射程距離からも逃れて、なんとか一息ついた。

「とんだ上陸になったわね。」
腕を腰にあてて仁王立ちするナミの前で、サンジは床に頭をこすりつけるようにして土下座している。
「無事戻って来れたからいいようなものの、こんなことは金輪際ゴメンよ!いい、二度としないで!」
「ああ〜ナミさんっ、怒った顔も素敵だ〜v」
派手にゲンコツで殴り倒されたサンジの横で、マストにぶら下がったままルフィがにししと笑う。
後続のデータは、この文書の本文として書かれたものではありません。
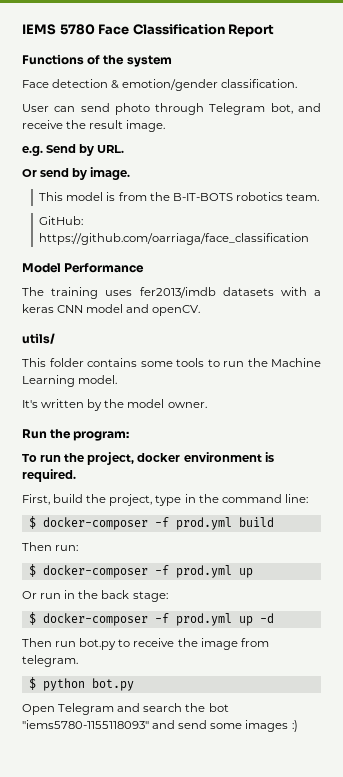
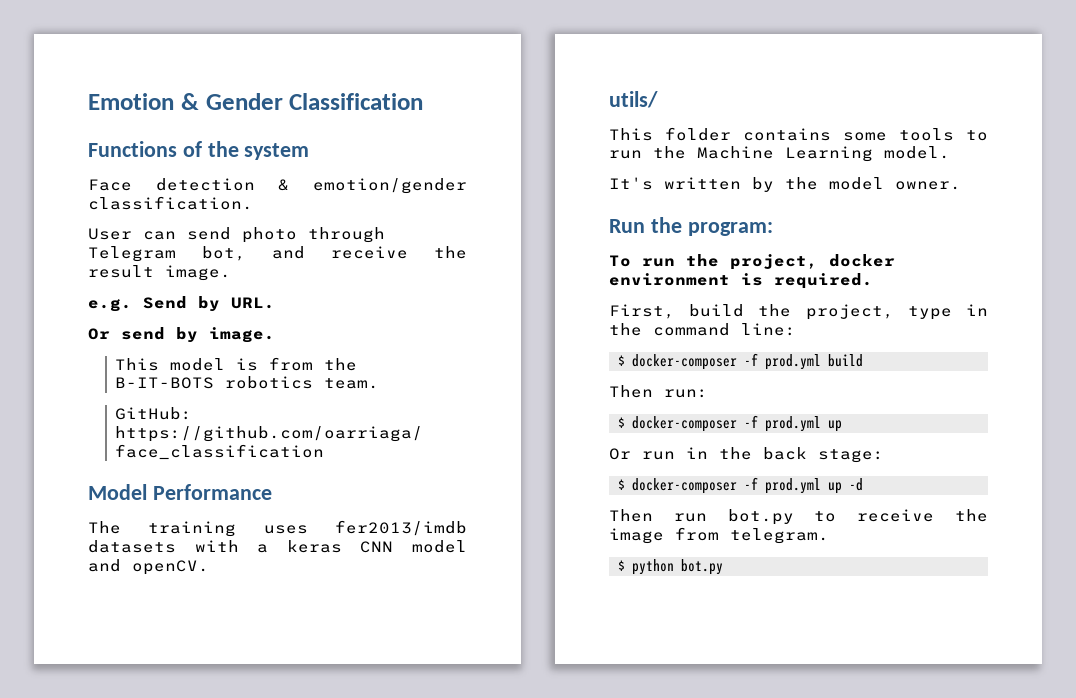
[22,24,130,35] IEMS 5780 Face -> [88,93,283,110] Emotion & Gender
[228,24,275,37] Report -> (424, 101) none
[22,703,229,715] [22,720,298,732] // Open Telegram and search the bot "iems5780-1155118093" and send some images :) -> (723, 567) none

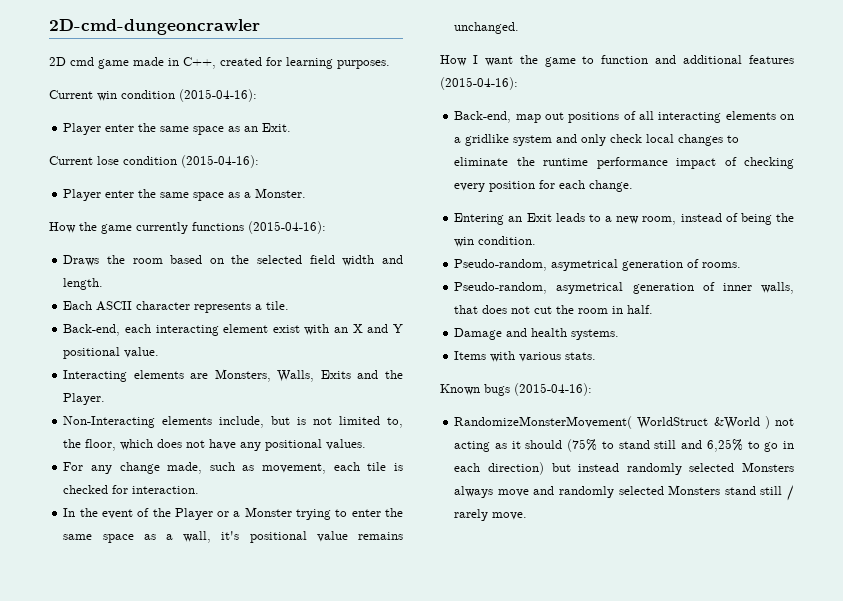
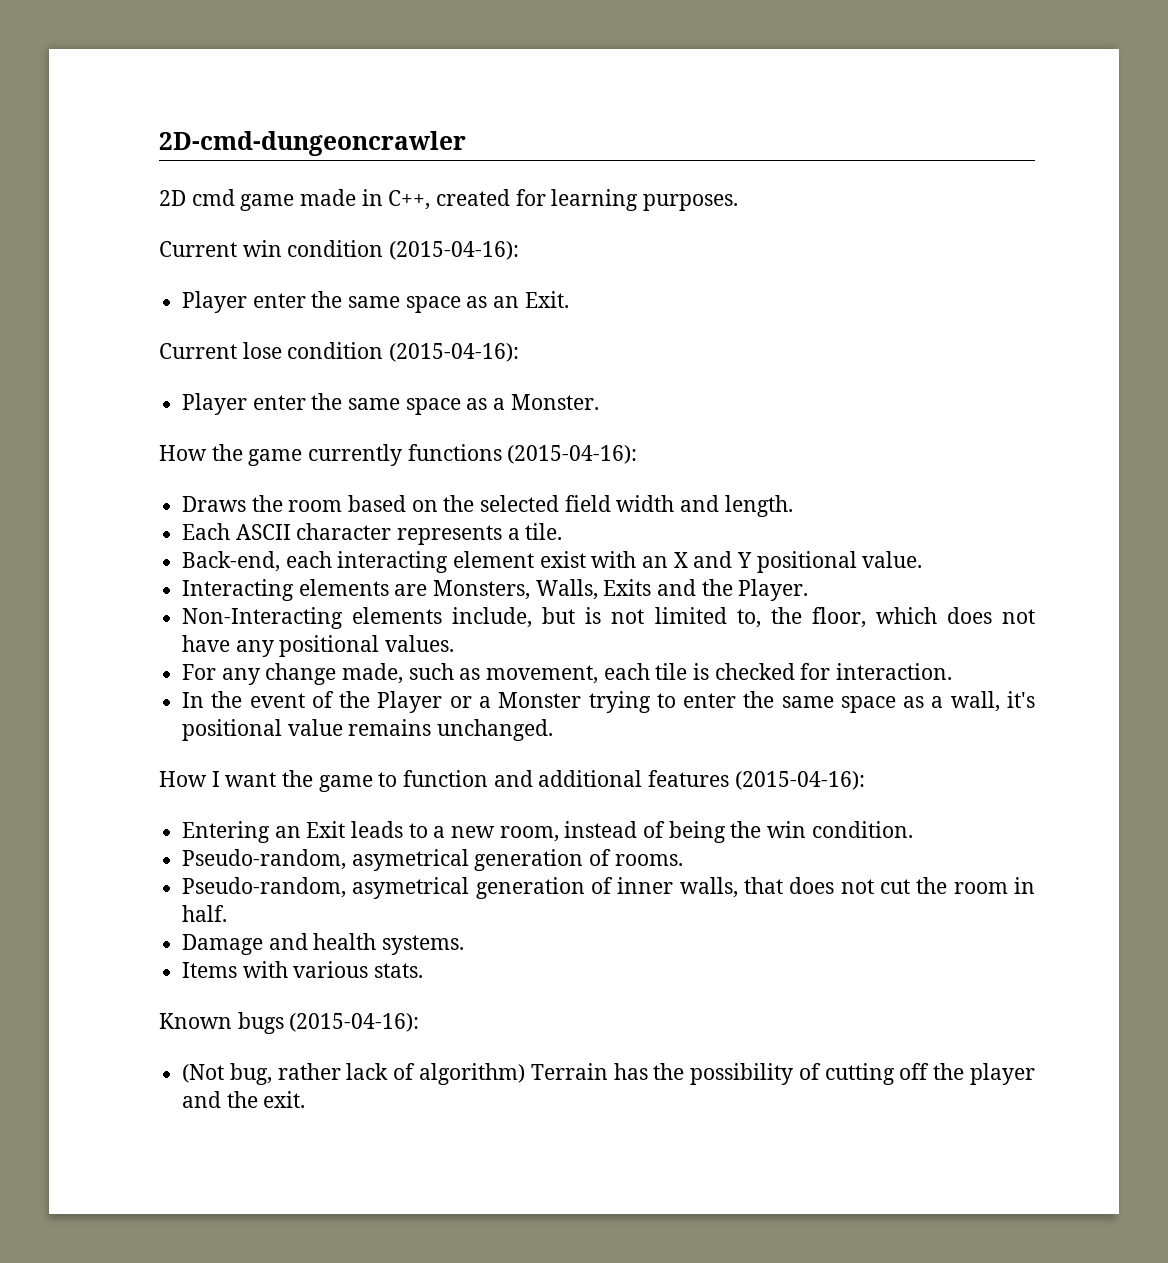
[454,111,794,123] [454,134,740,146] [454,157,794,169] [454,180,634,192] // Back-end, map out positions of all interacting elements on a gridlike system and only check local changes to eliminate the runtime performance impact of checking every position for each change. -> (865, 780) none
[454,416,794,429] [454,439,794,452] [454,462,794,475] [454,485,794,501] [454,509,528,521] RandomizeMonsterMovement( WorldStruct &World ) not acting as it should (75% to stand still and 6,25% to go in each direction) but instead randomly selected Monsters always move and randomly selected Monsters stand still / rarely move. -> [182,1063,1036,1085] [182,1091,306,1108] (Not bug, rather lack of algorithm) Terrain has the possibility of cutting off the player and the exit.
「な、俺の言った通りだろ。サンジは必ず帰って来るって。」
「確かに、最初から余裕かましてたよな。なんか、確信あったのか?」
ウソップの疑問にルフィは不思議そうに返した。
「だってお前、ああいうのを『ちわげんか』って言うんじゃないのか?」

ナミのこめかみの血管が2、3本ぷちぷちと音を立てて切れた。
「痴話喧嘩…そんなもので振り回されたの、あたし達…」
「いや実際振り回されたの、俺だけだろ。なあ」
しれっとしたゾロに同意を求められて、ウソップが青褪めた顔でぶんぶん首を振る。
「心配したのよ、このボケ共っ!!!」
クリマタクトがゾロとサンジの脳天に容赦なく振り落とされた。




「幻の海…幻に終わる、ね。」
ロビンは新聞を広げてテーブルに置いた。
多種多様な魚が生息する海域は、個人の商社が独自で研究している養殖漁場だったらしい。
「なんだあ、大げさだなあ。ちゃんと確認してから記事にしろっての。」
「まあどんな煽り文句にも最後に『?』がついてるしね。」
全員がキッチンに集まっていつものティータイムを満喫している。
サンジが姿を消して、肝を冷やしたのはゾロだけではない。

「サンジ、おかわりv これ美味え〜」
「おう、たんと食え。前の島でろくに買出しできなかったから有り合わせで悪いけどな。」
「サンジの作るもんはなんでも美味いぞ。オールブルー見つけたら、俺らに一先に食わしてくれんだろ。」
ルフィの屈託のない言葉に、サンジは目を細めた。
「ああ、食わせてやる。いくらオールブルーが見つかったって食わせてやりてえ奴が側にいなきゃ意味が
 ねえんだ。だから俺はこの船に乗ってくんだ。」
後の方は独り言だったのに、隣でゾロがくすりと笑った。
「…馬鹿だな、てめえは。」
何を、と言い返す前にゾロの柔らかな視線に驚く。

「側にいるのに、理由なんていらねえだろが。」
絶句したサンジの顔が、みるみる赤く染まっていった。



「はいはい、ご馳走様。」
ドサクサ紛れにカミングアウトした恋人達を、冷めた目で見守りながら、ナミは紅茶を一息に飲み干した。






まだまだ前途は多難で、航海は長い。

それでも、行く路は真っ直ぐに続いている。